• **DIRECTIONS FOR THIS TASK**
Pictures aside, write out every record exactly as it appears.

• **STORED DATA**
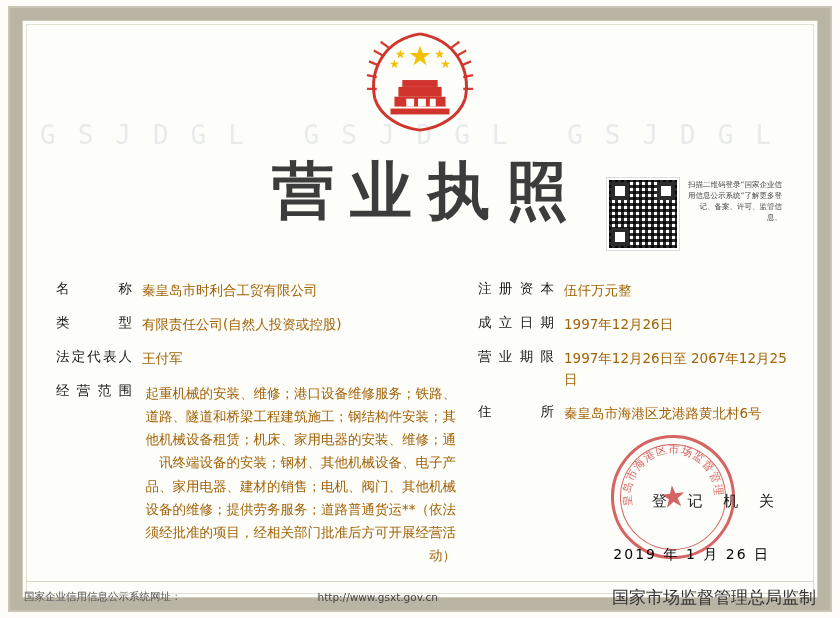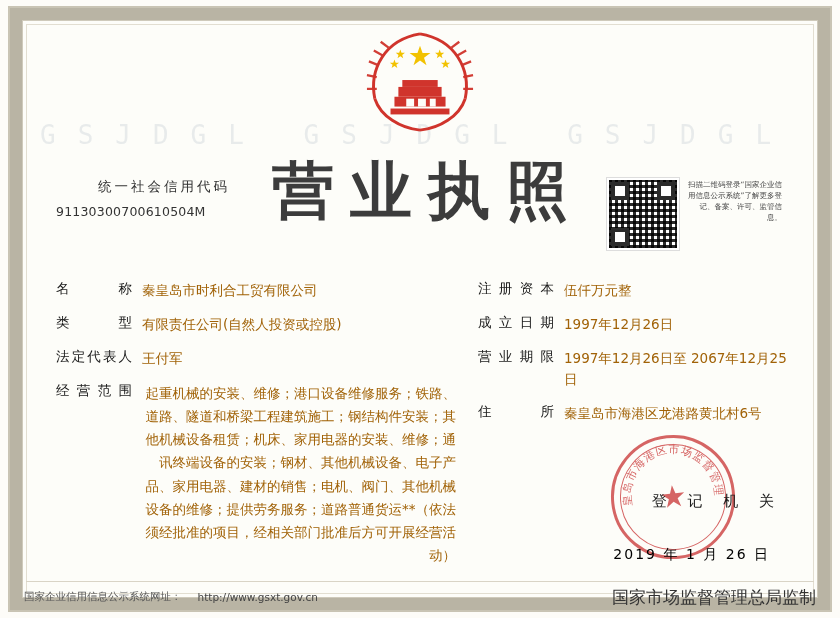--- a/index.html
+++ b/index.html
@@ -325,10 +325,6 @@
 
   <div class="title">营业执照</div>
 
-  <div class="code-block">
-    <div class="code-label">统一社会信用代码</div>
-    <div class="code-value">91130300700610504M</div>
-  </div>
 
   <div class="qr-area">
     <div class="qr-box">

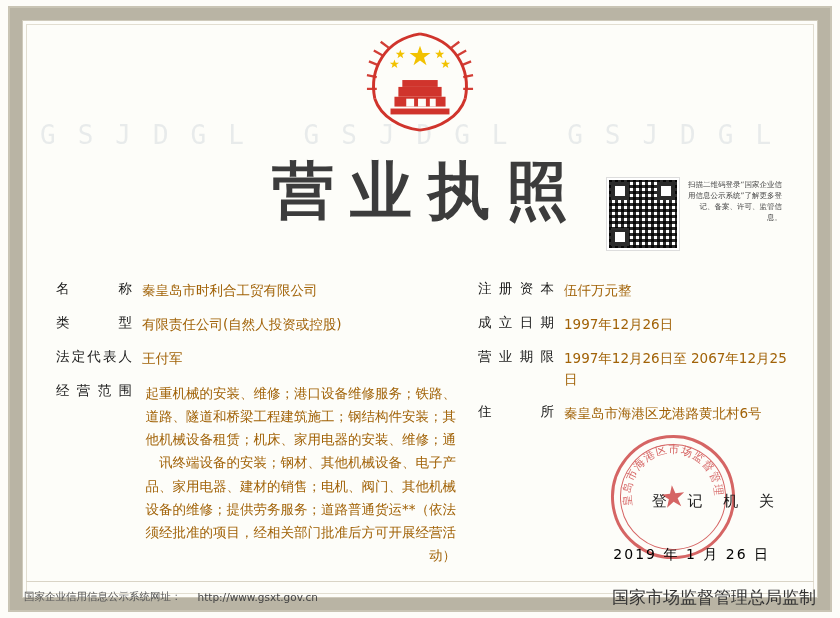--- a/index.html
+++ b/index.html
@@ -277,7 +277,7 @@
     box-sizing: border-box;
   }
   .footer-left { display: flex; align-items: center; gap: 16px; }
-  .footer-url { color: #444; }
+  .footer-url { margin-left: 120px; color: #444; }
   .footer-right { font-size: 17px; color: #333; }
 </style>
 </head>

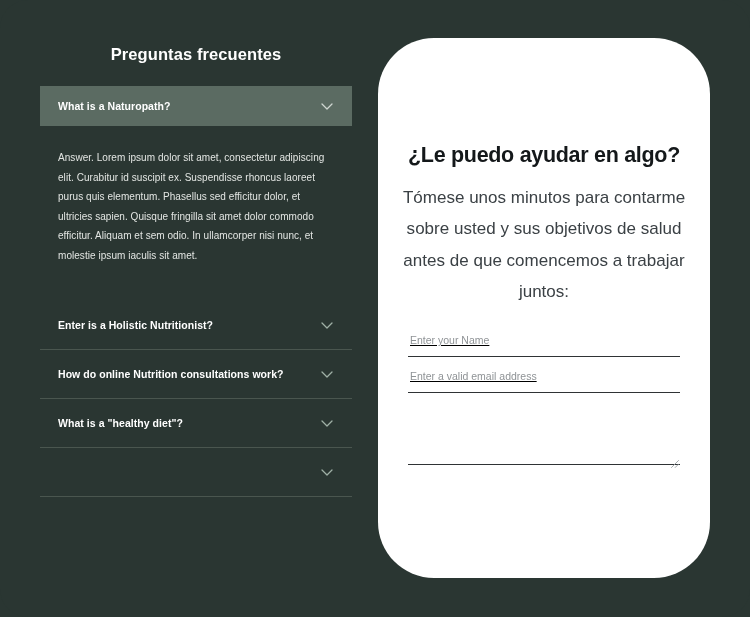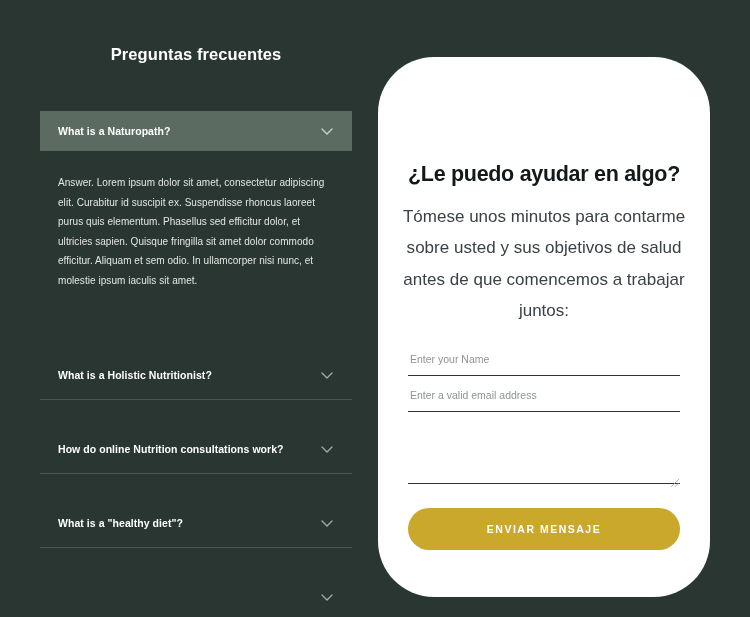--- a/index.html
+++ b/index.html
@@ -56,7 +56,6 @@
     min-height: 40px;
     padding: 9px 44px 9px 18px;
     cursor: pointer;
-    margin-top: 25px;
   }
 
   .accordion-head.is-open {

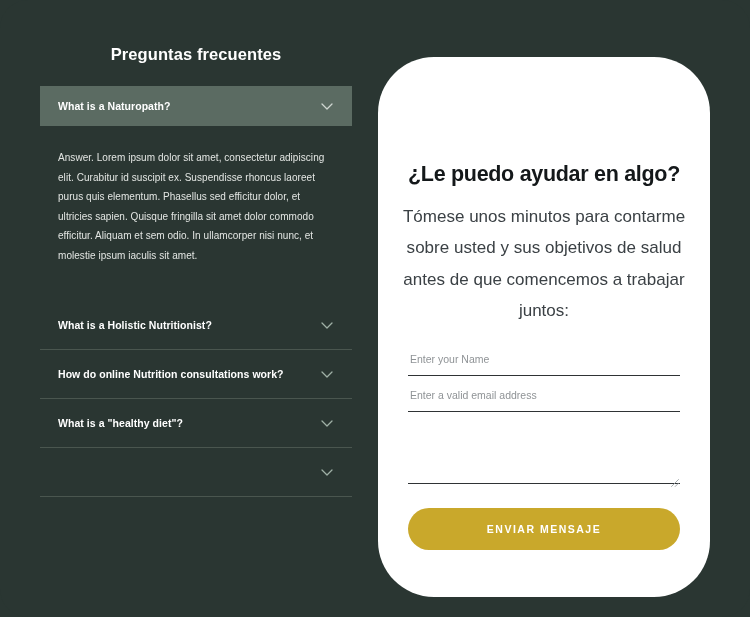--- a/index.html
+++ b/index.html
@@ -121,7 +121,6 @@
     border-radius: 56px;
     box-sizing: border-box;
     padding: 0;
-    margin-top: 19px;
   }
 
   .form-inner {

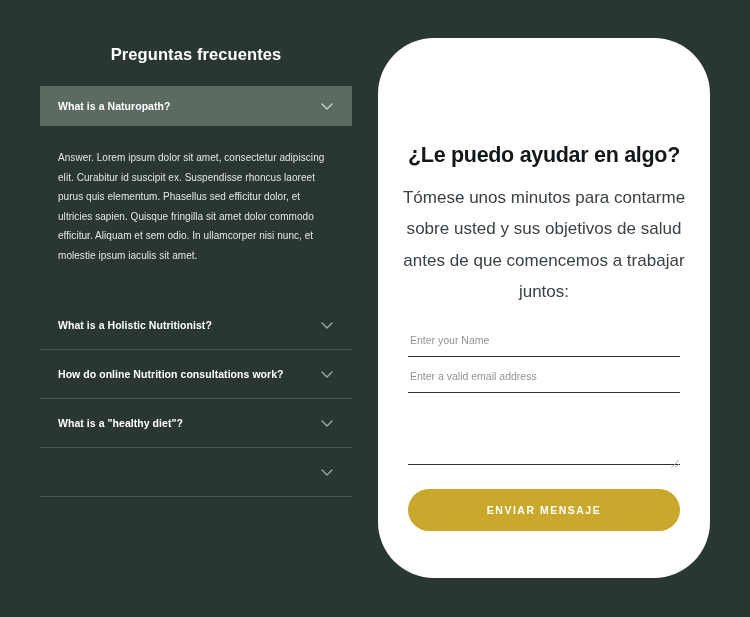--- a/index.html
+++ b/index.html
@@ -255,7 +255,7 @@
 
     <div class="accordion-item">
       <div class="accordion-head is-plain">
-        <span class="accordion-q">What is a Holistic Nutritionist?</span>
+        <span class="accordion-q">Enter is a Holistic Nutritionist?</span>
         <span class="chevron">
           <svg viewBox="0 0 18 18" width="18" height="18" aria-hidden="true">
             <path d="M4 7 L9 12 L14 7" fill="none" stroke="#9fb0a6" stroke-width="1.3" stroke-linecap="round" stroke-linejoin="round"></path>

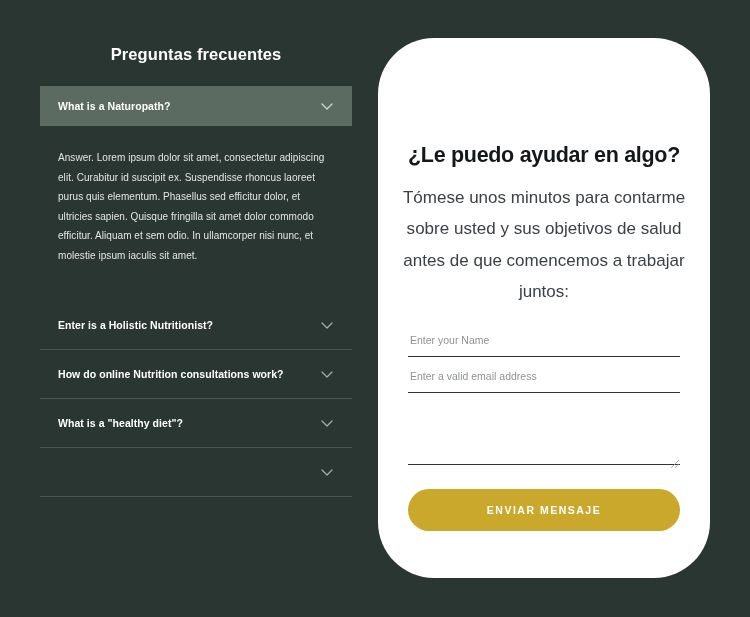--- a/index.html
+++ b/index.html
@@ -159,6 +159,7 @@
     position: relative;
     width: 272px;
     margin: 0 auto;
+    text-decoration: underline;
   }
 
   .field-input {

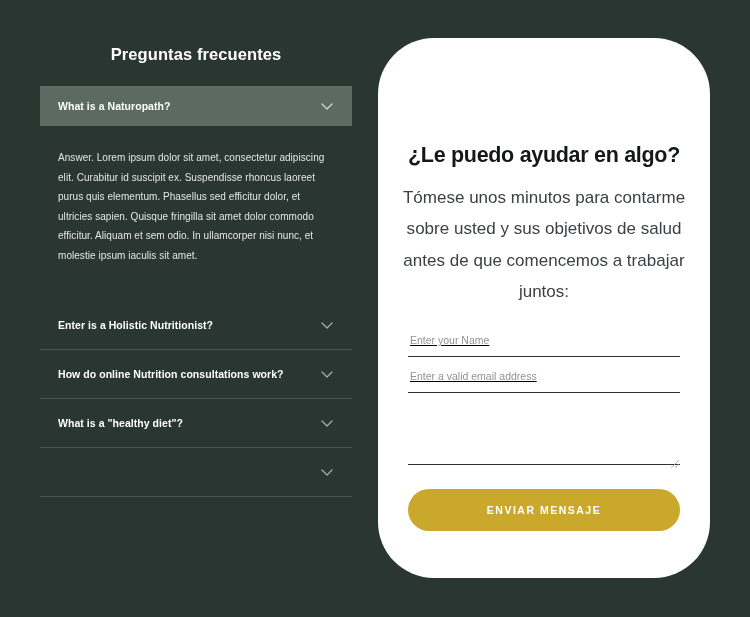--- a/index.html
+++ b/index.html
@@ -335,9 +335,6 @@
 
       </div>
 
-      <div class="submit-wrap">
-        <button class="submit-button" type="button">ENVIAR MENSAJE</button>
-      </div>
 
     </div>
   </section>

• **PROBLEM SOLUTION**
--- a/index.html
+++ b/index.html
@@ -325,10 +325,6 @@
 
   <div class="title">营业执照</div>
 
-  <div class="code-block">
-    <div class="code-label">统一社会信用代码</div>
-    <div class="code-value">91130300700610504M</div>
-  </div>
 
   <div class="qr-area">
     <div class="qr-box">

--- a/index.html
+++ b/index.html
@@ -277,7 +277,7 @@
     box-sizing: border-box;
   }
   .footer-left { display: flex; align-items: center; gap: 16px; }
-  .footer-url { color: #444; }
+  .footer-url { margin-left: 120px; color: #444; }
   .footer-right { font-size: 17px; color: #333; }
 </style>
 </head>

--- a/index.html
+++ b/index.html
@@ -56,7 +56,6 @@
     min-height: 40px;
     padding: 9px 44px 9px 18px;
     cursor: pointer;
-    margin-top: 25px;
   }
 
   .accordion-head.is-open {

--- a/index.html
+++ b/index.html
@@ -121,7 +121,6 @@
     border-radius: 56px;
     box-sizing: border-box;
     padding: 0;
-    margin-top: 19px;
   }
 
   .form-inner {

--- a/index.html
+++ b/index.html
@@ -255,7 +255,7 @@
 
     <div class="accordion-item">
       <div class="accordion-head is-plain">
-        <span class="accordion-q">What is a Holistic Nutritionist?</span>
+        <span class="accordion-q">Enter is a Holistic Nutritionist?</span>
         <span class="chevron">
           <svg viewBox="0 0 18 18" width="18" height="18" aria-hidden="true">
             <path d="M4 7 L9 12 L14 7" fill="none" stroke="#9fb0a6" stroke-width="1.3" stroke-linecap="round" stroke-linejoin="round"></path>

--- a/index.html
+++ b/index.html
@@ -159,6 +159,7 @@
     position: relative;
     width: 272px;
     margin: 0 auto;
+    text-decoration: underline;
   }
 
   .field-input {

--- a/index.html
+++ b/index.html
@@ -335,9 +335,6 @@
 
       </div>
 
-      <div class="submit-wrap">
-        <button class="submit-button" type="button">ENVIAR MENSAJE</button>
-      </div>
 
     </div>
   </section>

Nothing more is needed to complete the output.